While Chad, a net oil exporter since 2003, saw its GDP per capita double between 1995 and 2014, since then, it has lost about one-fourth of its GDP per capita. A sharp decline in oil prices, climate change, and increase in insecurity and conflicts compounded with political unrest have contributed to it.

The following six graphs narrate the key findings of new World Bank reports highlighting recent economic developments and some of the underlining drivers of the food security crisis. 

1.    The country enters its second consecutive year in recession

Driven by a two-month suspension of oil production at its Esso plants, disruptions of economic activity due to sociopolitical insecurity, and liquidity constraints due to delays in debt restructuring, Chad's GDP contracted by 1.2% in 2021—the second consecutive year of recession. As containment measures affecting domestic supply chains were lifted, inflation dropped from 3.5% in 2020 to 1% in 2021. The number of people living in extreme poverty increased from 5.8 to 6.2 million people.

Figure 1. GDP Growth in Chad, 2018?24

Source: Chadian authorities and World Bank staff estimates.

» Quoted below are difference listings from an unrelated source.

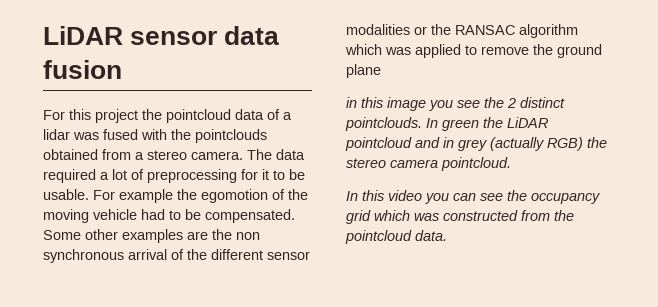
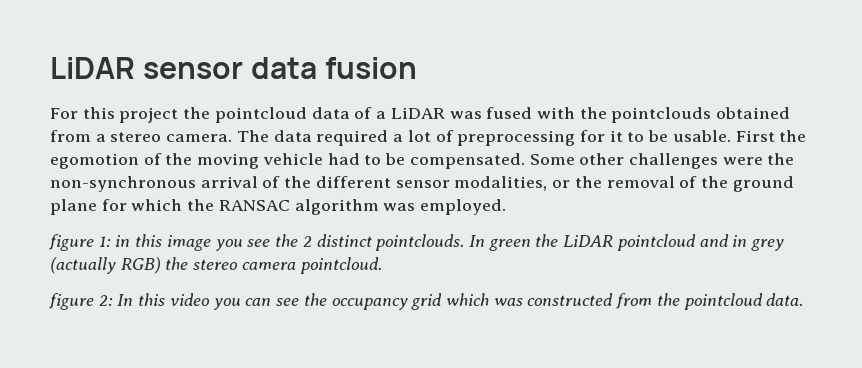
[43,129,70,140] lidar -> [390,107,445,119] LiDAR
[93,189,173,203] For example -> [735,130,775,142] First
[122,229,260,243] [43,249,124,263] examples are the non synchronous -> [628,153,795,169] [50,176,196,192] challenges were the non-synchronous
[346,24,410,35] modalities -> [454,176,548,191] modalities,
[455,24,578,38] [345,44,602,58] [346,64,381,78] RANSAC algorithm which was applied to remove the ground plane // -> [606,176,794,192] [50,199,507,215] [49,234,111,251] removal of the ground plane for which the RANSAC algorithm was employed. // figure 1:
(511, 164) none -> [49,293,113,310] figure 2:

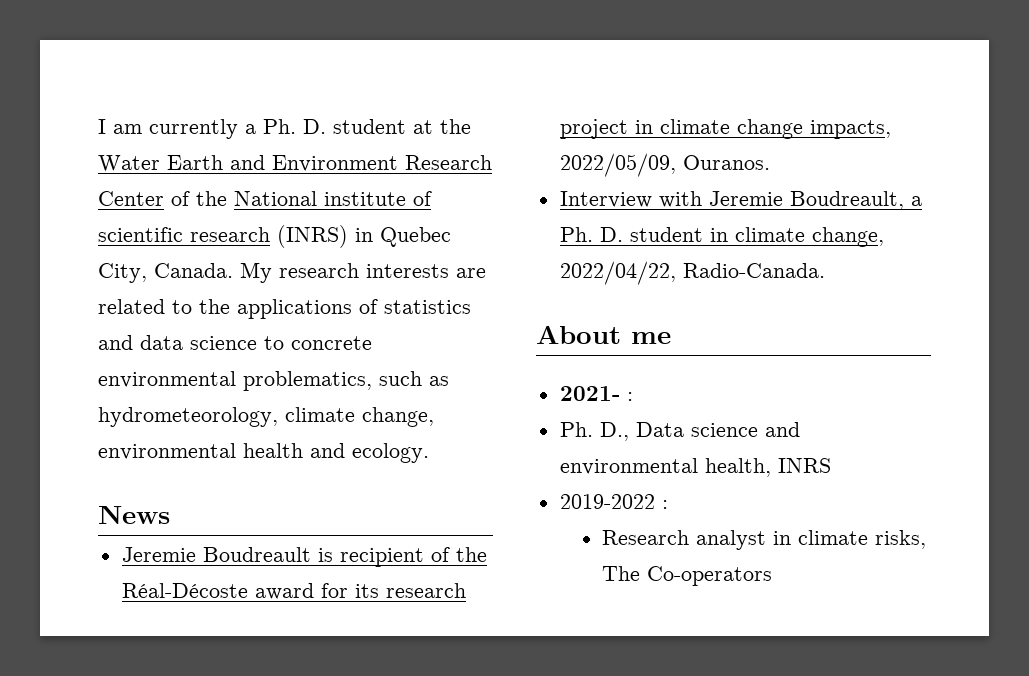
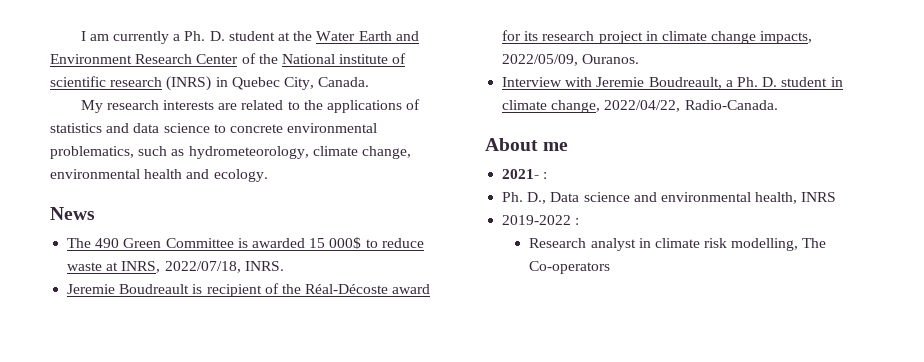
(233, 270) none -> (370, 82) //
(170, 514) none -> [67,237,424,249] [67,261,284,273] // The 490 Green Committee is awarded 15 000$ to reduce waste at INRS, 2022/07/18, INRS.
[875,530,927,549] risks, -> [704,238,799,251] risk modelling,

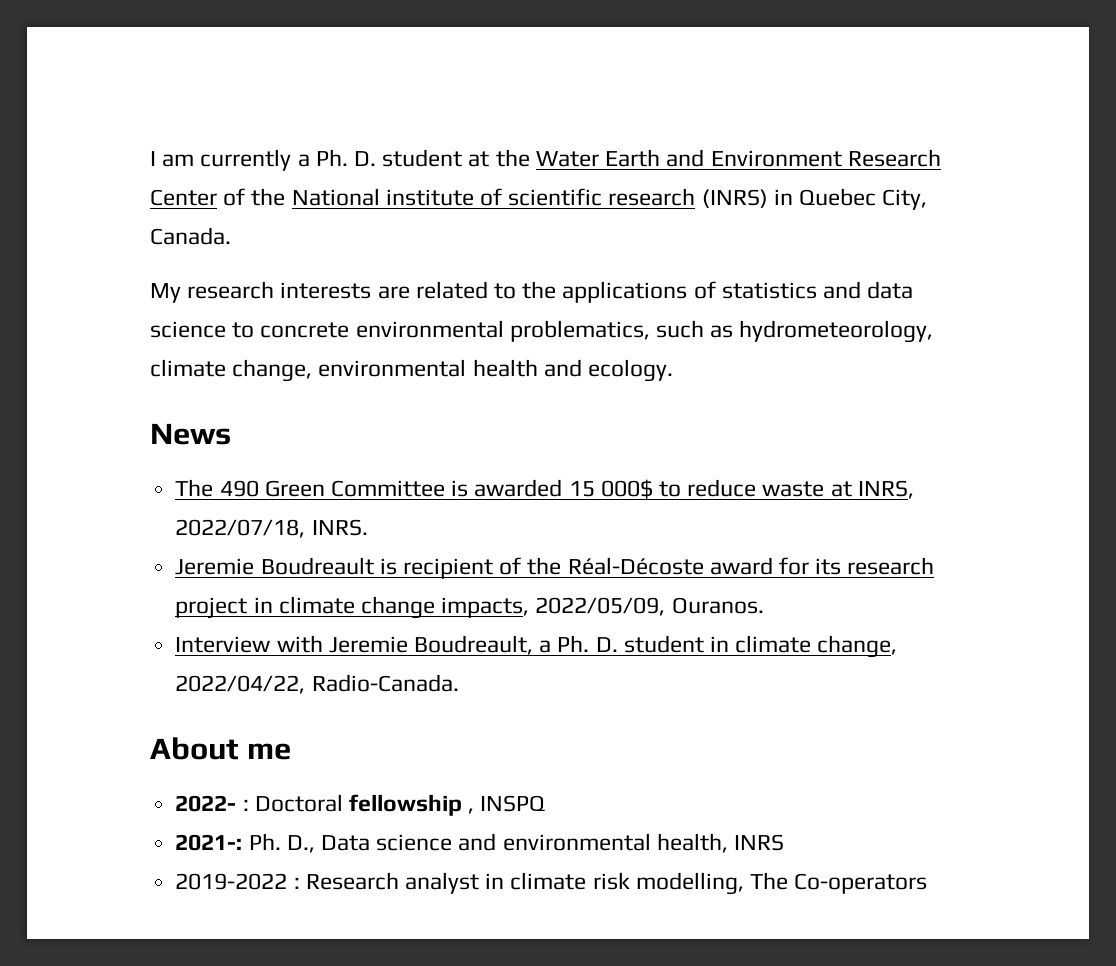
[502,169,548,179] 2021- : // -> [175,794,546,816] [175,834,243,851] 2022- : Doctoral fellowship , INSPQ // 2021-:
(580, 221) // -> (300, 883) none

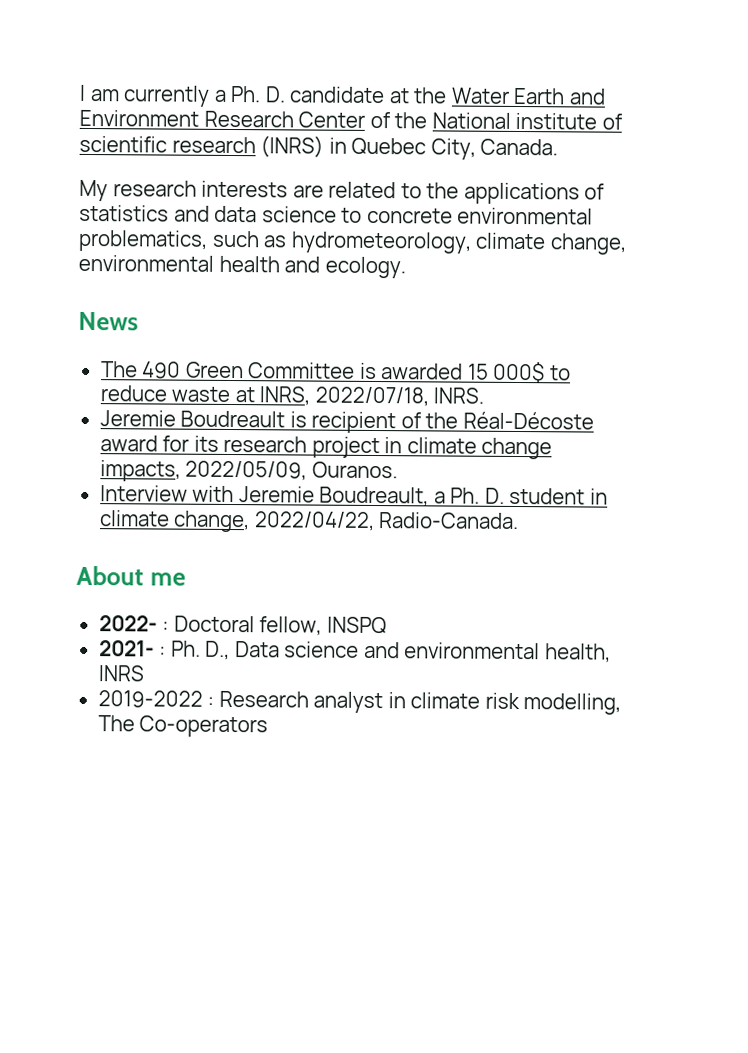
[382,149,463,167] student -> [289,86,386,104] candidate
[348,794,475,816] fellowship , -> [259,616,323,636] fellow,
[175,834,243,851] 2021-: -> [98,640,167,657] 2021- :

2. Fiscal deficit remains at 6.7% of GDP, constraining Chad’s ability to improve essential services

Chad posted a 6.7% of GDP fiscal deficit (excluding grants) in 2021 as it increased public spending on security and areas related to the political transition. Despite a significant increase in oil prices, realized oil revenues were low, due to the one-year lag in oil revenue taxation. Moreover, increasing liquidity needs, partly stemming from growing political and security expenses, and high levels of debt service relative to domestic revenue, constrained Chad’s ability to improve essential services and infrastructure delivery. A successful debt restructuring process under the G20 Common Framework would provide substantial relief by helping restore a sustainable fiscal balance.

Figure 2.  Fiscal Position, 2018?24 (% of non-oil GDP)

Source: World Bank

3. Nearly one million Chadians are in acute food insecurity 

Based on the results of the harmonized framework on the situation in October -December 2021, an estimate of 970,000 Chadians is acutely food insecure. 1.7 million are projected to be in this situation during the June-August lean 2022 season. Drop-in production, high commodity prices, and disruption of supply chains, have increased an already critical state of vulnerability and needs of the population. Food products are becoming scarce in local markets. The government forecasts a 291,000 tons cereal deficit for 2021/2022. The government announced on January 8, 2022, a ban on the export of cereals and groundnuts, except for sesame to address food insecurity and together with UN partners, launched a $510.9 million Humanitarian Response Plan in 2022.

Figure 3. Food insecurity in Chad

Source: World Bank

4. Food prices are on the rise, further aggravating the existing food crisis and poverty

Inflation had an impact on households in 2020-21 and is expected to continue in 2022. A recent survey suggests that 20% of Chadian households experienced high food prices during the last three years before the 2018/19 survey. In addition, cereals are the most consumed food with households allocating 29% of their food budget to these products. Simulations using data from the 2018/2019 national household survey, consumption price index data and a demand system estimation, suggest that the 2020, 2021, and 2022 years of inflation are associated with higher poverty rates  While households may have experienced increase in their income thanks to economic growth, their purchasing power declined due to increase in prices.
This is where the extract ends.